# Hey everyone



## dwkfym (Nov 12, 2007)

Google search led me here! It feels uber non-traditional to seek advice online, but I thought I'd give this a try.
 I've been training in martial arts since I junior high school. I've always been training "recreationally." I've always wanted to become a better and better fighter, but family and mentors warned me against it citing my personality as a handicap.
 Recently, I've lost that fight against myself :ultracool and have been looking to become a better fighter. I'd like to orient myself better towards a goal and eventually compete in a kickboxing/mma type tournament, but I'm not looking to do anything beyond amateur... I've been told to be ready for a rude awakening.

Please help out a rookie! 

My martial arts background:
1st degree black belt - Korea Hapkido Federation
2nd degree black belt - Kuksool-Hwalinkwan Hapkido
Few years and months in training Taekwondo, Taiji Plum Blossom Praying

 Mantis, Judo, Juijitsu and some greco-roman influence
I've been self training boxing with guidance from mentors here and there.

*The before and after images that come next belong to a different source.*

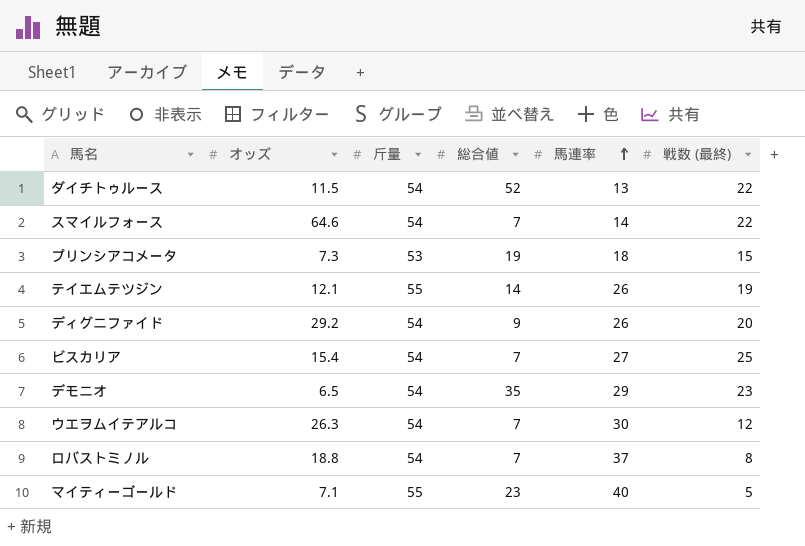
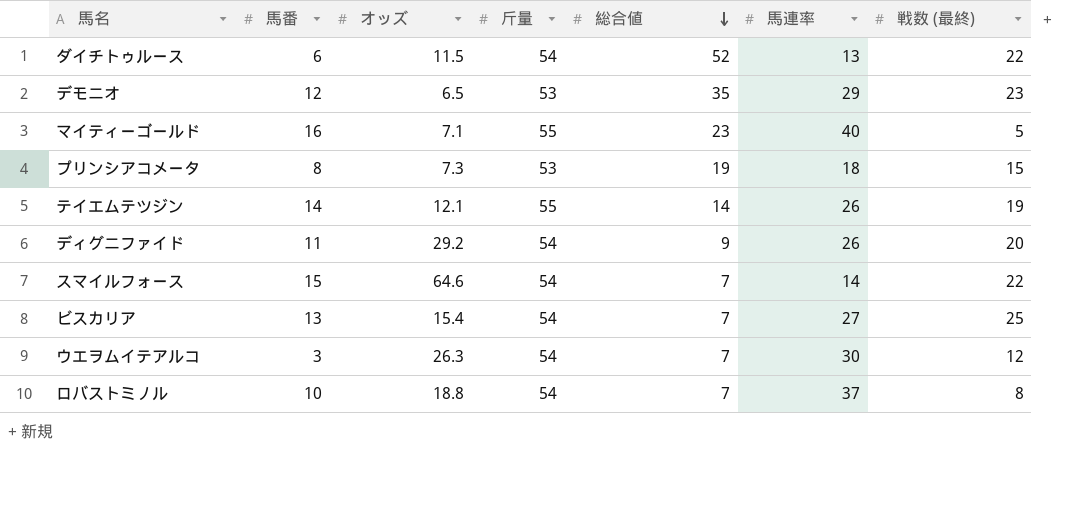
row order: 馬連率 ascending -> 総合値 descending
column 馬番 | position: none -> 2
デモニオ | 斤量: 54 -> 53

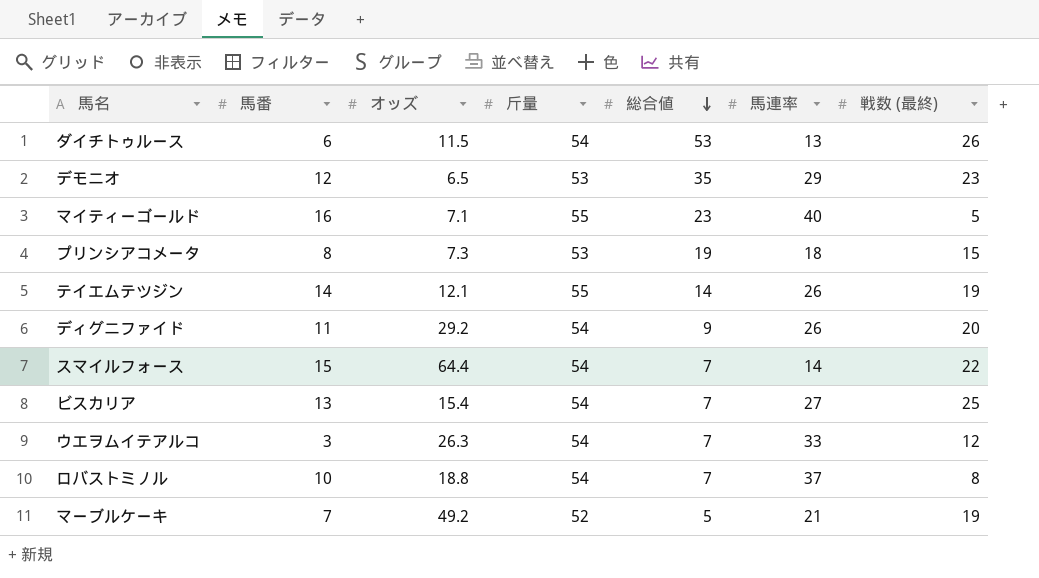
ダイチトゥルース | 総合値: 52 -> 53
ダイチトゥルース | 戦数 (最終): 22 -> 26
スマイルフォース | オッズ: 64.6 -> 64.4
ウエヲムイテアルコ | 馬連率: 30 -> 33
row マーブルケーキ: none -> 7 | 49.2 | 52 | 5 | 21 | 19

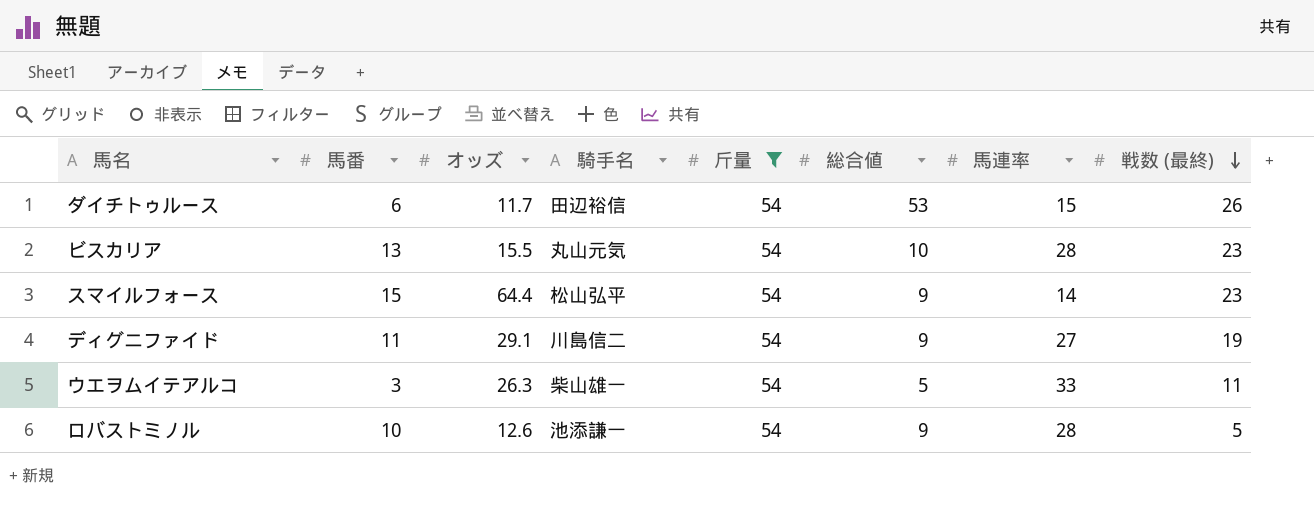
filter: none -> 斤量 = 54
row order: 総合値 descending -> 戦数 (最終) descending
column 騎手名 | position: none -> 4
ダイチトゥルース | オッズ: 11.5 -> 11.7
ダイチトゥルース | 馬連率: 13 -> 15
ビスカリア | オッズ: 15.4 -> 15.5
ビスカリア | 総合値: 7 -> 10
ビスカリア | 馬連率: 27 -> 28
ビスカリア | 戦数 (最終): 25 -> 23
スマイルフォース | 総合値: 7 -> 9
スマイルフォース | 戦数 (最終): 22 -> 23
ディグニファイド | オッズ: 29.2 -> 29.1
ディグニファイド | 馬連率: 26 -> 27
ディグニファイド | 戦数 (最終): 20 -> 19
ウエヲムイテアルコ | 総合値: 7 -> 5
ウエヲムイテアルコ | 戦数 (最終): 12 -> 11
ロバストミノル | オッズ: 18.8 -> 12.6
ロバストミノル | 総合値: 7 -> 9
ロバストミノル | 馬連率: 37 -> 28
ロバストミノル | 戦数 (最終): 8 -> 5

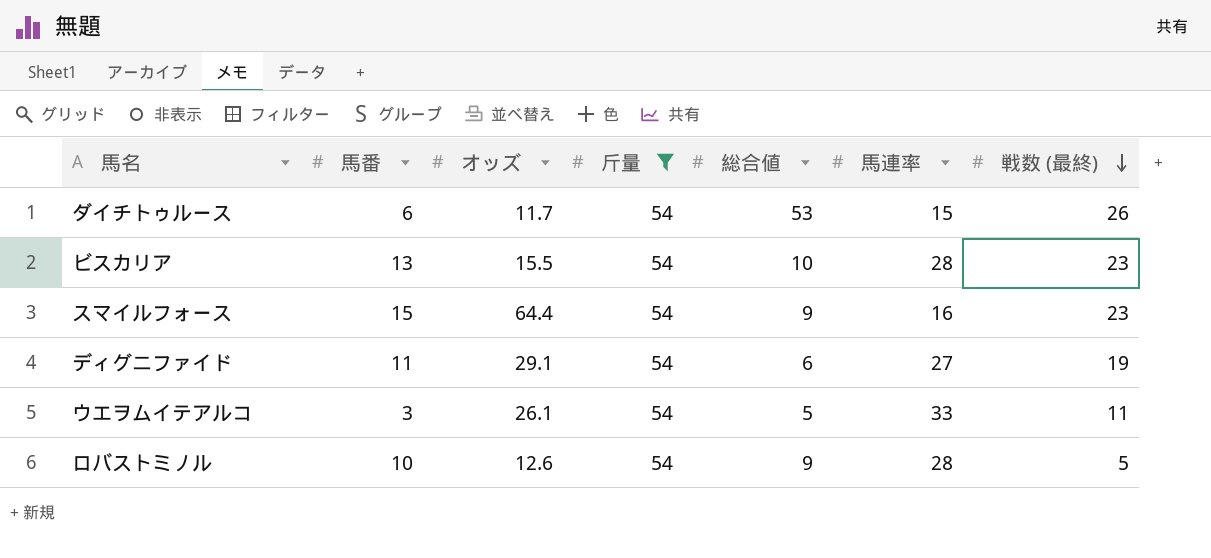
column 騎手名 | position: 4 -> none
スマイルフォース | 馬連率: 14 -> 16
ディグニファイド | 総合値: 9 -> 6
ウエヲムイテアルコ | オッズ: 26.3 -> 26.1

I'll upload videos sometime. Other hobbies include automobile racing (roadracing), art, music.. I'm studying finance in college and manage a race team (FSAE) on campus. 
Nice to meet you!


----------



## terryl965 (Nov 12, 2007)

Welcome and happy posting


----------



## Kacey (Nov 12, 2007)

Welcome, and happy posting!  :wavey:


----------



## 14 Kempo (Nov 12, 2007)

Hello and welcome to MartialTalk ... a person with a background such as yours, should be an asset on this board ... enjoy!


----------



## arnisador (Nov 12, 2007)

Welcome!


----------



## newGuy12 (Nov 12, 2007)

Right!  Hello.

Sounds like you have the striking and the grappling covered.  We have MMA guys here, of course!  Welcome to the board!



Robert


----------



## stone_dragone (Nov 12, 2007)

Greetings and welcome to MT!


----------



## Drac (Nov 12, 2007)

Greetings and Welcome..


----------



## Steel Tiger (Nov 12, 2007)

Hello and welcome to MT.


----------



## ArmorOfGod (Nov 12, 2007)

Hello & welcome.

AoG


----------



## dwkfym (Nov 13, 2007)

newGuy12 said:


> Right!  Hello.
> 
> Sounds like you have the striking and the grappling covered.  We have MMA guys here, of course!  Welcome to the board!
> 
> ...



no, no far far far far from ready..And I think I'm pretty inexperienced when it comes to real fighting. I need to put all those elements and forms in to practice.  I've never been that serious about grappling, and I'm still in my transient stage from point-based light contact fighting to kickboxing.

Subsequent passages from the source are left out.